IZEA Reports Record Third Quarter Revenue, Up 182%
All Time Record Bookings, Up 230%

Orlando, Florida (November 16, 2015) - IZEA, Inc. (OTCQB: IZEA), operator of the premiere online marketplace that connects brands and publishers with influential content creators, today announced record results for its third quarter ended September 30, 2015.

Third Quarter Financial Highlights:

Closed on $12.9 Million Warrant Conversion with 81.5% participation.
Revenue for the quarter increased 182% to a record $5.4 million compared to Q3 2014, the highest quarterly revenue in company history.
Bookings for the quarter grew over 230% year-over-year to a record $6.7 million, up from $2.0 million in Q3 2014.
Sponsored Social revenue for the quarter grew 80% year-over-year to $3.2 million, up from $1.8 million; Content revenue was $2.2 in Q3 2015.
New opportunity pipeline, a representation of new client proposals generated within the quarter, grew to $36.2 million, up from $16.4 million in Q3 2014, an increase of 120%.
Gross profit was 40% in Q3 2015.

Third Quarter Operational Highlights:

IZEAx aggregate network reach increased to 3.18 billion fans and followers at the end of the quarter, up 7% compared to Q2 2015 and 240% year-over-year.
IZEAx registered users increased 13% to 583,000 in Q3 2015 compared to Q2 2015, and increased 507% from Q3 2014.
Settled patent dispute with Blue Calypso.

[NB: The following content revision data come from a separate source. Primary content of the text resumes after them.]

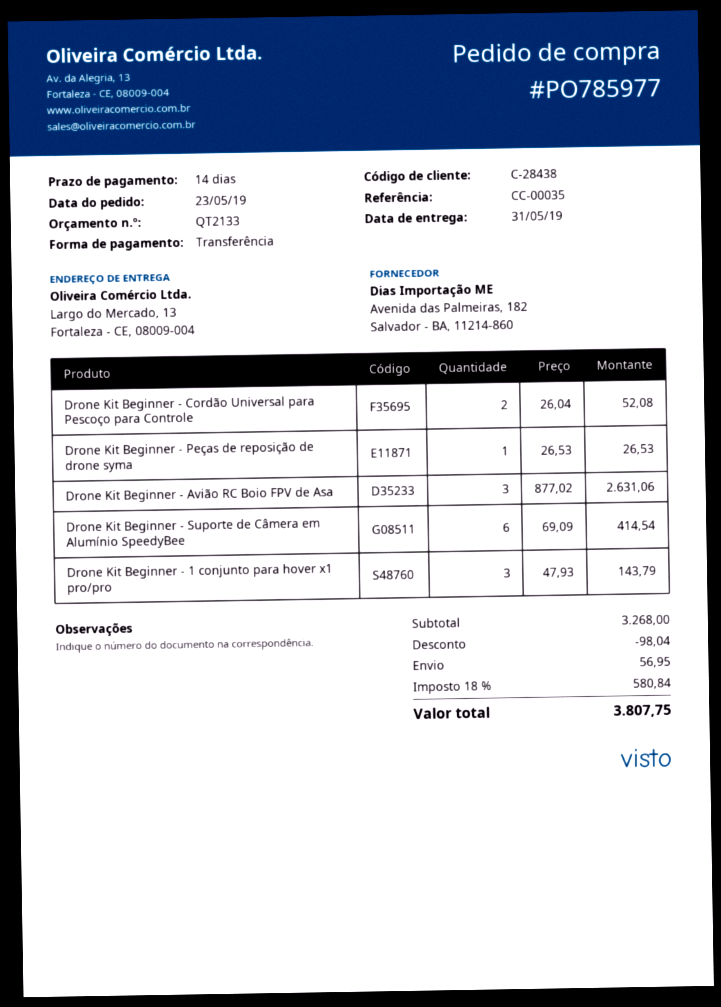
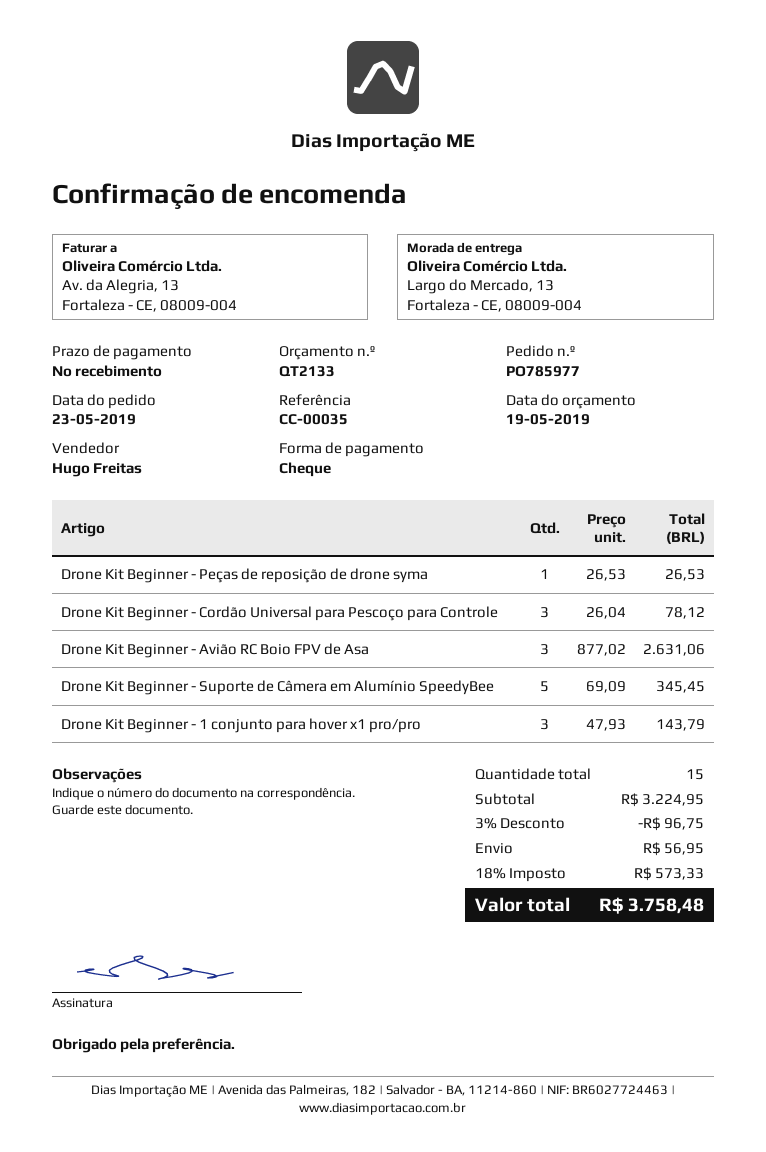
payment terms: 14 days -> on receipt
payment method: bank transfer -> cheque
Drone Kit Beginner - Cordão Universal para Pescoço para Controle: 2 x 26.04 = 52.08 -> 3 x 26.04 = 78.12
Drone Kit Beginner - Suporte de Câmera em Alumínio SpeedyBee: 6 x 69.09 = 414.54 -> 5 x 69.09 = 345.45
subtotal: 3268.00 -> 3224.95
discount: 98.04 -> 96.75
tax: 18% = 580.84 -> 18% = 573.33
total: 3807.75 -> 3758.48

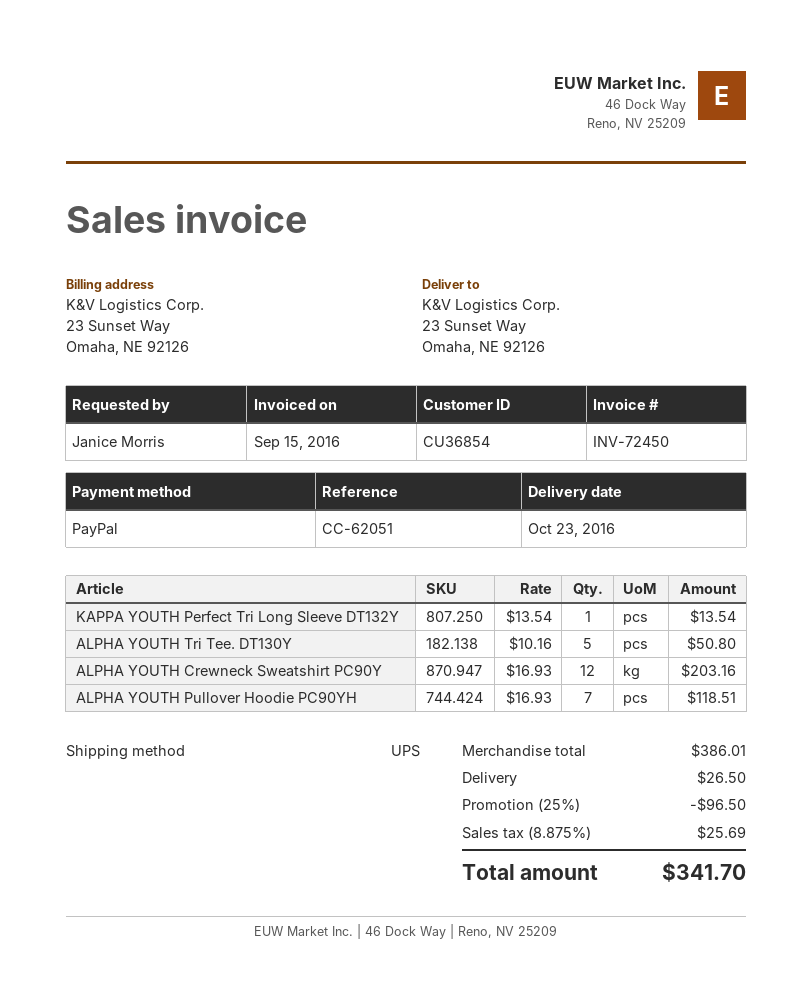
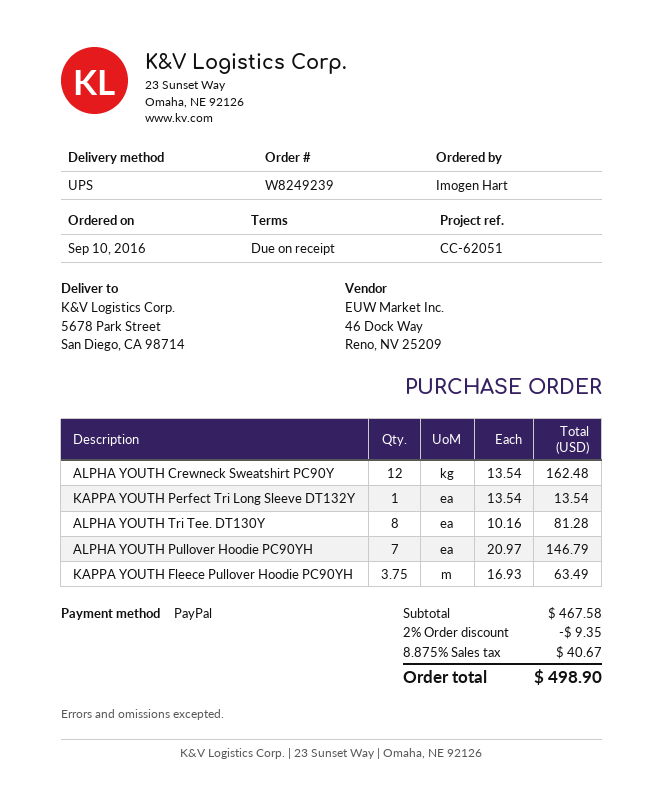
ordered by: Janice Morris -> Imogen Hart
ship to: 23 Sunset Way, Omaha, NE 92126 -> 5678 Park Street, San Diego, CA 98714
ALPHA YOUTH Tri Tee. DT130Y: 5 x 10.16 = 50.80 -> 8 x 10.16 = 81.28
ALPHA YOUTH Crewneck Sweatshirt PC90Y: 12 x 16.93 = 203.16 -> 12 x 13.54 = 162.48
ALPHA YOUTH Pullover Hoodie PC90YH: 7 x 16.93 = 118.51 -> 7 x 20.97 = 146.79
KAPPA YOUTH Fleece Pullover Hoodie PC90YH: none -> 3.75 x 16.93 = 63.49
subtotal: 386.01 -> 467.58
discount: 25% = 96.50 -> 2% = 9.35
shipping: 26.50 -> none
tax: 8.875% = 25.69 -> 8.875% = 40.67
total: 341.70 -> 498.90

IZEA ended the quarter with cash and cash equivalents of $13.3 million, receivables of $3.0 million and an untapped $5 million credit facility with Bridge Bank. The company had unearned revenue of $2.4 million, with an additional $3.3 million of booked business not yet billed. Total stockholders’ equity was $16.2 million at the end of the quarter.

“In the third quarter, we saw exceptional bookings growth of both Sponsored Social and Content. Not only did we set an all time quarterly bookings record for the quarter, we also received the largest single booking in the history of the company with a top 5 ecommerce company. In September 2015, we delivered our first month in excess of $3 million in bookings, another milestone for our growing sales team,” commented Ted Murphy, IZEA’s Chairman and Chief Executive Officer.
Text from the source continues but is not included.